Handling sigmaz and custom diagonal operators

Without plugin active — sigmaz() is CSR; convert via Dia before converting to CuOperator:

# stores _data.Dia -> MultidiagonalOperator
sz_cu = qutip.sigmaz().to('Dia').to('CuOperator')

With plugin active — sigmaz() already returns CuOperator (with Dense stored inside). Calling .to('Dia') on it would first materialize the full matrix (CuOperator → Dense). Use the dtype argument to bypass the default instead:

# stores _data.Dia -> MultidiagonalOperator
sz_cu = qutip.sigmaz(dtype='Dia').to('CuOperator')

Custom diagonal operators constructed from arrays default to Dense; convert via Dia:

H_diag = qutip.Qobj(np.diag(energies)).to('Dia').to('CuOperator')

or explicitly construct it as Dia via dtype argument:

H_diag = qutip.Qobj(np.diag(energies), dtype='Dia').to('CuOperator')

or construct with the qdiags operation:

H_diag = qutip.qdiags(energies, dtype='CuOperator')

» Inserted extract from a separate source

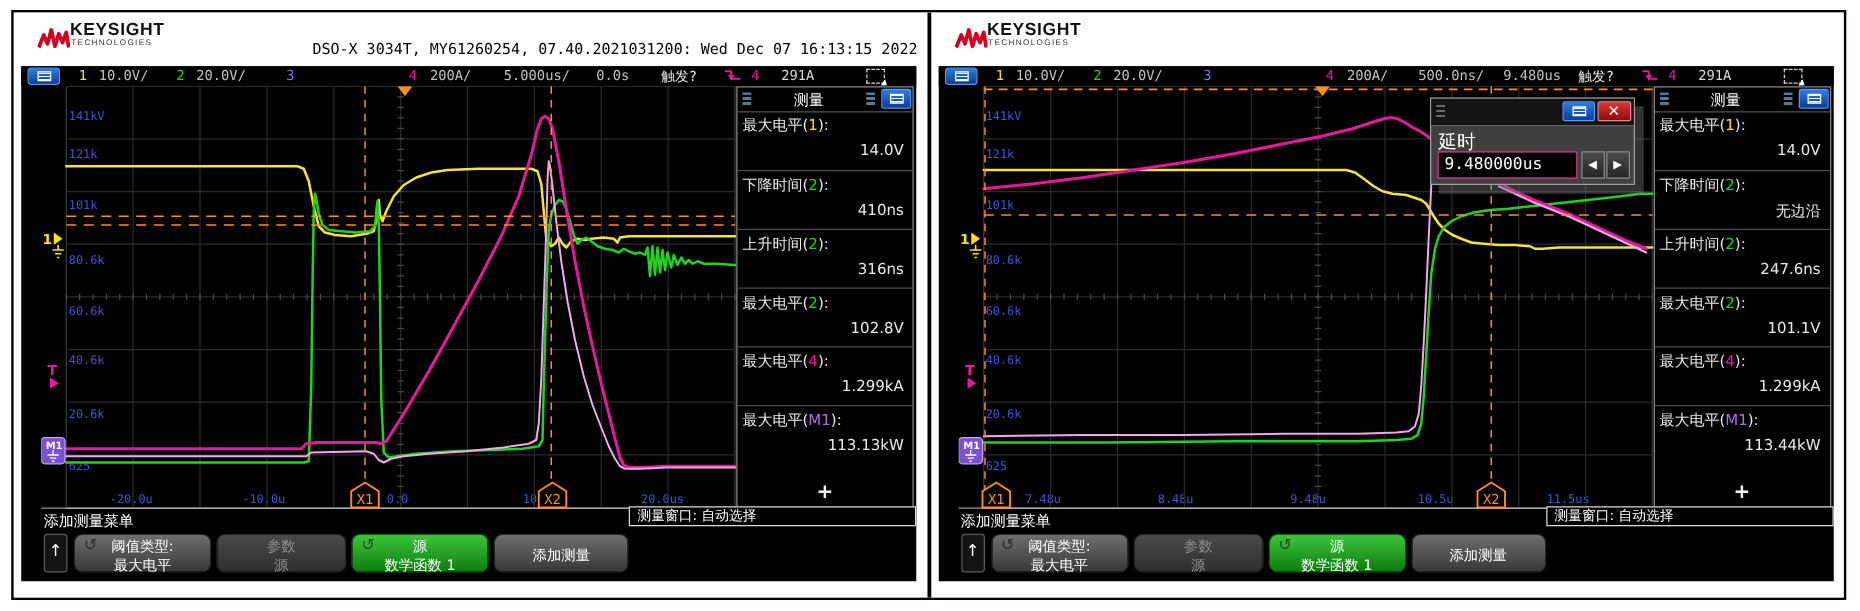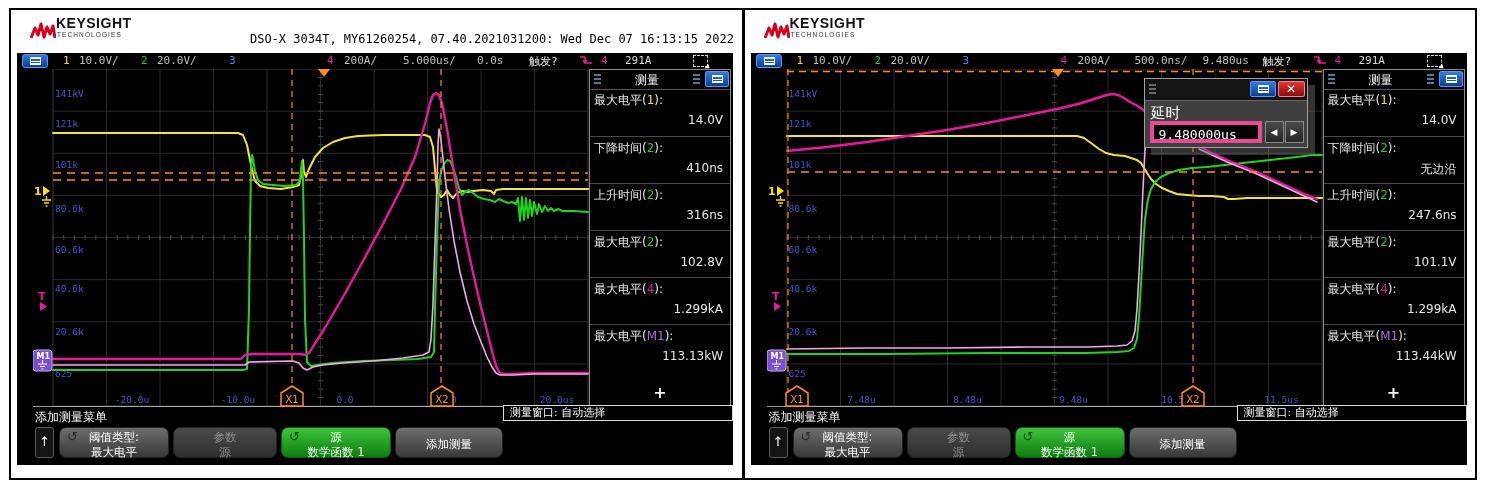"9.480000us" .dlg-input { border: 4px solid #ec4899 -> 1px solid #ec4899 }
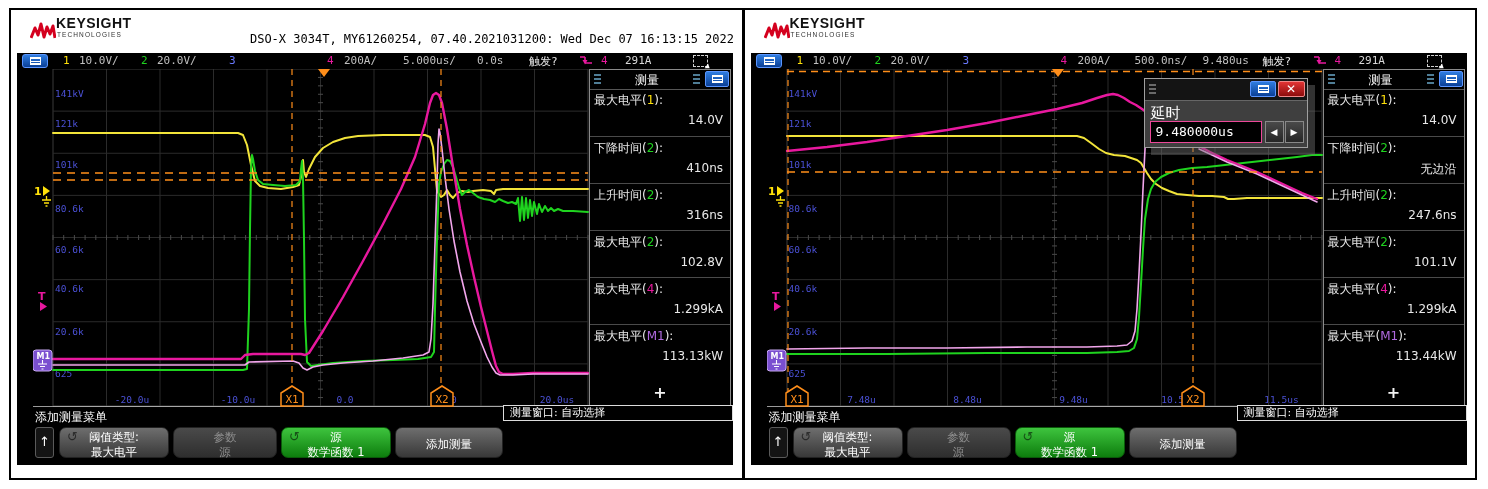"-20.0u" .x-label { margin-left: 27px -> none }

CuOperator: Tensor Structure and Performance

The symbolic representation

CuOperator stores operators as a sum of tensor product terms:

op = sum_i  factor_i * (A_i0 x A_i1 x ... x A_iN)

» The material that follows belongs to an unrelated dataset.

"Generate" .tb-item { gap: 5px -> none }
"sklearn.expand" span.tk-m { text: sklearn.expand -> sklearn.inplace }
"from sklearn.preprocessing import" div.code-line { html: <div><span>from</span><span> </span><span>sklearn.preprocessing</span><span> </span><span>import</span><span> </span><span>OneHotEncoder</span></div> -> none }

Each term records which per-mode operator acts on which subsystem. The full d^N × d^N matrix is never formed. cuQuantum exploits this factored structure to apply operators to states efficiently on the GPU — this is a fundamental source of the performance benefit.

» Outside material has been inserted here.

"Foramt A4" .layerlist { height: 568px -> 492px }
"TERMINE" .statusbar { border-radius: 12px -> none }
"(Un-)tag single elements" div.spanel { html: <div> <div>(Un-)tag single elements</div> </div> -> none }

The CuOperator container structure (term list, mode indices, transforms) is CPU-side. The per-mode operators stored inside each term can be either CPU-side QuTiP Data objects (Dense, Dia) — the common case when operators are built from QuTiP functions — or GPU-resident cuQuantum objects (DenseOperator, MultidiagonalOperator backed by CuPy arrays) if explicitly constructed that way. In the typical workflow, the per-mode operators are CPU-side, and data is transferred to the GPU when the CuOperator is applied to a CuState.

Preserving tensor structure

The symbolic structure is preserved by:

CuOperator + CuOperator — appends terms
CuOperator @ CuOperator / CuOperator * CuOperator — Cartesian product of terms
kron(CuOperator, CuOperator) / A & B — extends mode indices
adjoint/transpose/conj — applies transform flags per mode
scalar * CuOperator — scales coefficients

The tensor structure is destroyed by converting to Dense — whether via .to('Dense'), .full(), or .to_array(). The reverse conversion (materialised Dense back to CuOperator) wraps the full d^N × d^N matrix as a single dense term acting on the entire Hilbert space, with no knowledge of the tensor product decomposition. Using such a dense term will generally result in a considerable performance penalty.

# AVOID: destroys tensor structure
H_bad = H.to('Dense').to('CuOperator')
# for large composite systems, this creates an exponentially large matrix
H_arr = H.full()

Conversion Reference

Registered conversions

CuOperator

From	To	Weight	Notes
`Dense`	`CuOperator`	1	Square matrices only
`Dia`	`CuOperator`	1	Square matrices only
`CuOperator`	`Dense`	10	Expensive: materializes full matrix on CPU
`CuPyDense`	`CuOperator`	1	If qutip-cupy installed

CuState

From	To	Weight	Notes
`Dense`	`CuState`	1	Host2Device transfer; requires ctx to be registered
`CuState`	`Dense`	1	Device2Host transfer
`CuPyDense`	`CuState`	1	If qutip-cupy installed
`CuState`	`CuPyDense`	1	If qutip-cupy installed

No CSR conversion exists for either type. Paths through CSR go via Dense, chained automatically.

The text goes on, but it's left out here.